Месяц проходил за месяцем, средства Кеттельринга таяли вместе со здоровьем. Его мучили фурункулы и лихорадка, но он не ехал лечиться, опасаясь, что без него негры разбегутся со стройки. Злыми, ввалившимися от ненависти глазами он следил за этим сбродом и сиплым голосом отдавал распоряжения. Дорога еще не была закончена, а он уже поселился у асфальтового болота, в хижине на сваях, чтобы руководить прокладкой узкоколейки. Но тем временем в Гонаиве разворовали его рельсы, лежавшие в гавани. Бог весть, кому они понадобились!

Вся местность около Асфальтового озера пропахла сероводородом. Желтая трясина бродила, пучилась и гнила, как гигантская запущенная болячка, дышала жаром, как кипящий котел смолы. На каждом шагу ногу засасывало в полужидком, трясущемся, хлюпающем битуме.

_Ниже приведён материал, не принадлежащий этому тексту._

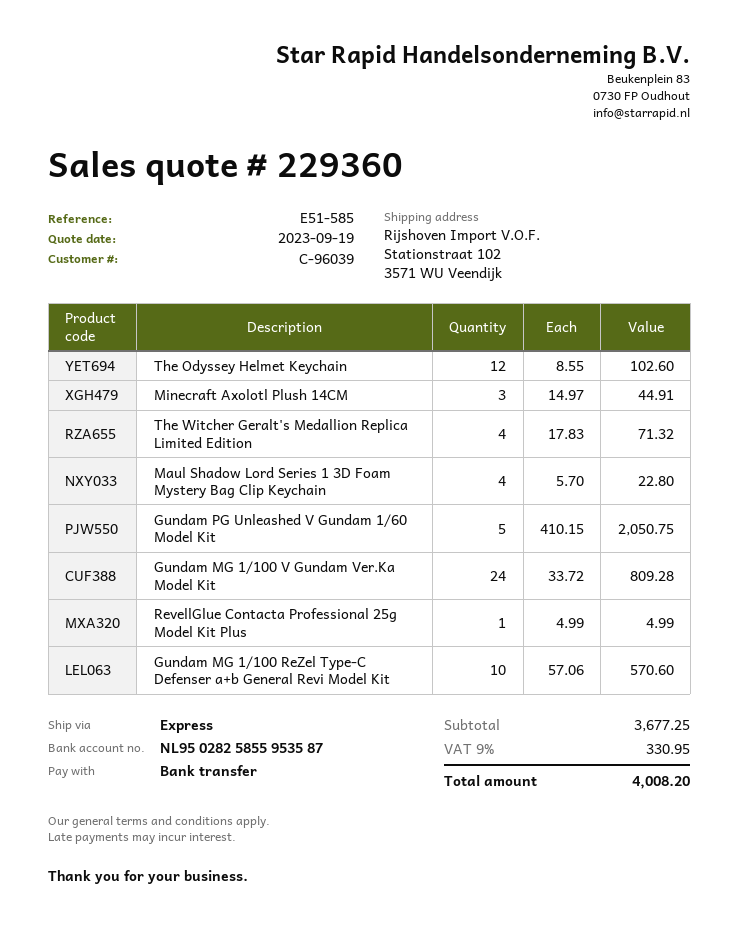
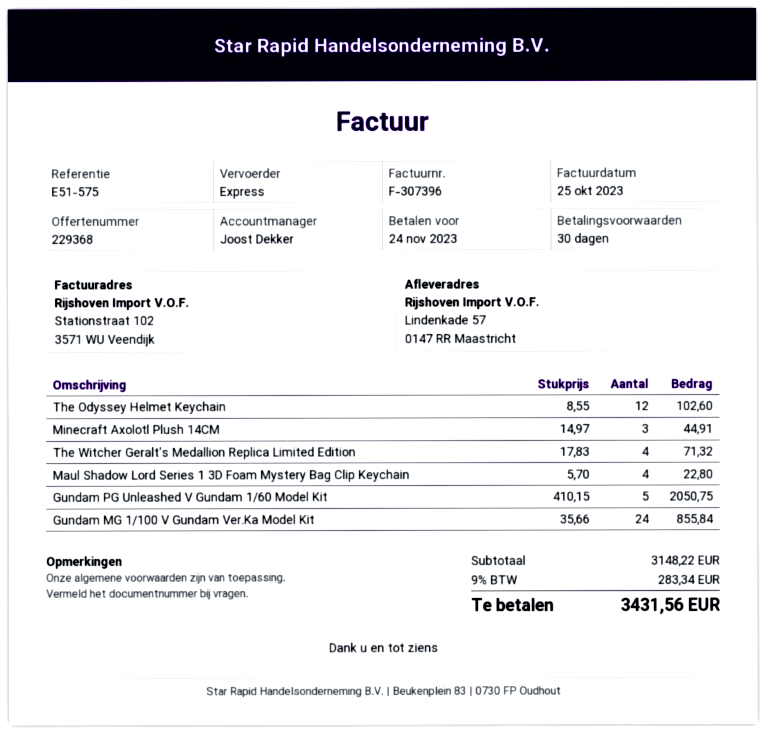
quote number: 229360 -> 229368
reference: E51-585 -> E51-575
ship to: Stationstraat 102, 3571 WU Veendijk -> Lindenkade 57, 0147 RR Maastricht
Gundam MG 1/100 V Gundam Ver.Ka Model Kit: 24 x 33.72 = 809.28 -> 24 x 35.66 = 855.84
RevellGlue Contacta Professional 25g Model Kit Plus: 1 x 4.99 = 4.99 -> none
Gundam MG 1/100 ReZel Type-C Defenser a+b General Revi Model Kit: 10 x 57.06 = 570.60 -> none
subtotal: 3677.25 -> 3148.22
tax: 9% = 330.95 -> 9% = 283.34
total: 4008.20 -> 3431.56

Наконец дорогу дотянули до болота, и Кеттельринг поехал в Порт-о-Пренс раздобыть кредит, купить грузовики и бочки, нанять шоферов и надсмотрщика. Когда он вернулся, на стройке не было ни души. Ходили слухи, что в болоте поселился черт и взбаламутил всю трясину так, что она ходуном ходила. Кеттельринг с превеликими трудностями нанял несколько паршивых и недужных негров с воспаленными глазами и начал копать асфальт. Битум оказался черный, блестящий — glancepitch[98] самого высшего сорта. Но с перевозкой дело обстояло хуже: один грузовик мулат разбил, когда перевозил котлы и бочки из Гонаивы, вторая машина заехала в болото и через несколько дней бесследно исчезла в нем. Для доставки асфальта в порт остался всего-навсего один грузовик. Кеттельринг сам торчал у котлов, следя за тем, чтобы битум хорошо выварился. Он стал черный и грязный, как кочегар, и, сидя у этого адского огня, трясся от малярии. Впрочем, малярией тут страдали все, — ничего не попишешь. Он уже больше не брал в руки кружевной платочек, чтобы не испачкать его, и не думал ни о чем, кроме асфальта. «Ну, теперь дело на мази!» И Кеттельринг, щуря воспаленные от жары глаза, чертит в воздухе воображаемые заводы, которые будут построены здесь. Haiti Lake Asphalt Works («Компания по эксплуатации Асфальтового озера на Гаити»).